* _TASK OBJECTIVE_:
Nothing but the listing below, retyped exactly, should appear in the answer.
== SUPPLIED DATA
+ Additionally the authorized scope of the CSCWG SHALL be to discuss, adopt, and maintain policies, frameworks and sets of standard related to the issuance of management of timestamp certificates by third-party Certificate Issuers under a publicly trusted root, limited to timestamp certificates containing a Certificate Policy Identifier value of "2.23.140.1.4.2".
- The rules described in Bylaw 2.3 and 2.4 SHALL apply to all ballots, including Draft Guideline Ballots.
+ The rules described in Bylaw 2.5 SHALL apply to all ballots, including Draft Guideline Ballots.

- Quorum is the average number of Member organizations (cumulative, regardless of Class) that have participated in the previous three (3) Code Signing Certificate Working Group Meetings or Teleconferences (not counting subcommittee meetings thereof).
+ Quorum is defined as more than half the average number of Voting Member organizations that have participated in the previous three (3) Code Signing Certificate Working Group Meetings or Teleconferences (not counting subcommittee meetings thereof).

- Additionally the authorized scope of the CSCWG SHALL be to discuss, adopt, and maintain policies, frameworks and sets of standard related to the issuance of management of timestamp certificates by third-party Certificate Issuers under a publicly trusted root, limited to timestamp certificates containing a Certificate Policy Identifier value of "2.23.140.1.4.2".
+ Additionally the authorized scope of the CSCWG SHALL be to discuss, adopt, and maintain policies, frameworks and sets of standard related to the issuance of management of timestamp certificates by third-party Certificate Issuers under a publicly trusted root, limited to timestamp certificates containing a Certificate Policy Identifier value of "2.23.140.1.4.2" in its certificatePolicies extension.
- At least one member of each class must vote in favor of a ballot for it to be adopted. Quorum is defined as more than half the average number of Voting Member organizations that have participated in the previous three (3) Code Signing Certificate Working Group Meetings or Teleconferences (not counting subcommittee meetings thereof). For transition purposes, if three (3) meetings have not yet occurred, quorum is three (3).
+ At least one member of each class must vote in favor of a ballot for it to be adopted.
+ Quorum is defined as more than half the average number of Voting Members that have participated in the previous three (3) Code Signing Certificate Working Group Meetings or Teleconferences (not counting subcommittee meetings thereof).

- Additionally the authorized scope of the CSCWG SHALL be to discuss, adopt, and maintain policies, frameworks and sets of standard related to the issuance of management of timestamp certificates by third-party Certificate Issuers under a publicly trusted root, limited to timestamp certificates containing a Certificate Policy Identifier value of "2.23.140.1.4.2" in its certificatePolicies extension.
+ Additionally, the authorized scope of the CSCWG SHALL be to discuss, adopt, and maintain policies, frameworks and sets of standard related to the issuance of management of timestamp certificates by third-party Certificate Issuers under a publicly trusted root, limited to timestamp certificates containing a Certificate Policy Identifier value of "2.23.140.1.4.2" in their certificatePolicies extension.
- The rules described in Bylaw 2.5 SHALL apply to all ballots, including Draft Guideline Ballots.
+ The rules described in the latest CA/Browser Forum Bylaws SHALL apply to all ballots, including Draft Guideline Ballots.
====
* _EXERCISE OUTPUT_:
+ Additionally the authorized scope of the CSCWG SHALL be to discuss, adopt, and maintain policies, frameworks and sets of standard related to the issuance of management of timestamp certificates by third-party Certificate Issuers under a publicly trusted root, limited to timestamp certificates containing a Certificate Policy Identifier value of "2.23.140.1.4.2".
- The rules described in Bylaw 2.3 and 2.4 SHALL apply to all ballots, including Draft Guideline Ballots.
+ The rules described in Bylaw 2.5 SHALL apply to all ballots, including Draft Guideline Ballots.

- Quorum is the average number of Member organizations (cumulative, regardless of Class) that have participated in the previous three (3) Code Signing Certificate Working Group Meetings or Teleconferences (not counting subcommittee meetings thereof).
+ Quorum is defined as more than half the average number of Voting Member organizations that have participated in the previous three (3) Code Signing Certificate Working Group Meetings or Teleconferences (not counting subcommittee meetings thereof).

- Additionally the authorized scope of the CSCWG SHALL be to discuss, adopt, and maintain policies, frameworks and sets of standard related to the issuance of management of timestamp certificates by third-party Certificate Issuers under a publicly trusted root, limited to timestamp certificates containing a Certificate Policy Identifier value of "2.23.140.1.4.2".
+ Additionally the authorized scope of the CSCWG SHALL be to discuss, adopt, and maintain policies, frameworks and sets of standard related to the issuance of management of timestamp certificates by third-party Certificate Issuers under a publicly trusted root, limited to timestamp certificates containing a Certificate Policy Identifier value of "2.23.140.1.4.2" in its certificatePolicies extension.
- At least one member of each class must vote in favor of a ballot for it to be adopted. Quorum is defined as more than half the average number of Voting Member organizations that have participated in the previous three (3) Code Signing Certificate Working Group Meetings or Teleconferences (not counting subcommittee meetings thereof). For transition purposes, if three (3) meetings have not yet occurred, quorum is three (3).
+ At least one member of each class must vote in favor of a ballot for it to be adopted.
+ Quorum is defined as more than half the average number of Voting Members that have participated in the previous three (3) Code Signing Certificate Working Group Meetings or Teleconferences (not counting subcommittee meetings thereof).

- Additionally the authorized scope of the CSCWG SHALL be to discuss, adopt, and maintain policies, frameworks and sets of standard related to the issuance of management of timestamp certificates by third-party Certificate Issuers under a publicly trusted root, limited to timestamp certificates containing a Certificate Policy Identifier value of "2.23.140.1.4.2" in its certificatePolicies extension.
+ Additionally, the authorized scope of the CSCWG SHALL be to discuss, adopt, and maintain policies, frameworks and sets of standard related to the issuance of management of timestamp certificates by third-party Certificate Issuers under a publicly trusted root, limited to timestamp certificates containing a Certificate Policy Identifier value of "2.23.140.1.4.2" in their certificatePolicies extension.
- The rules described in Bylaw 2.5 SHALL apply to all ballots, including Draft Guideline Ballots.
+ The rules described in the latest CA/Browser Forum Bylaws SHALL apply to all ballots, including Draft Guideline Ballots.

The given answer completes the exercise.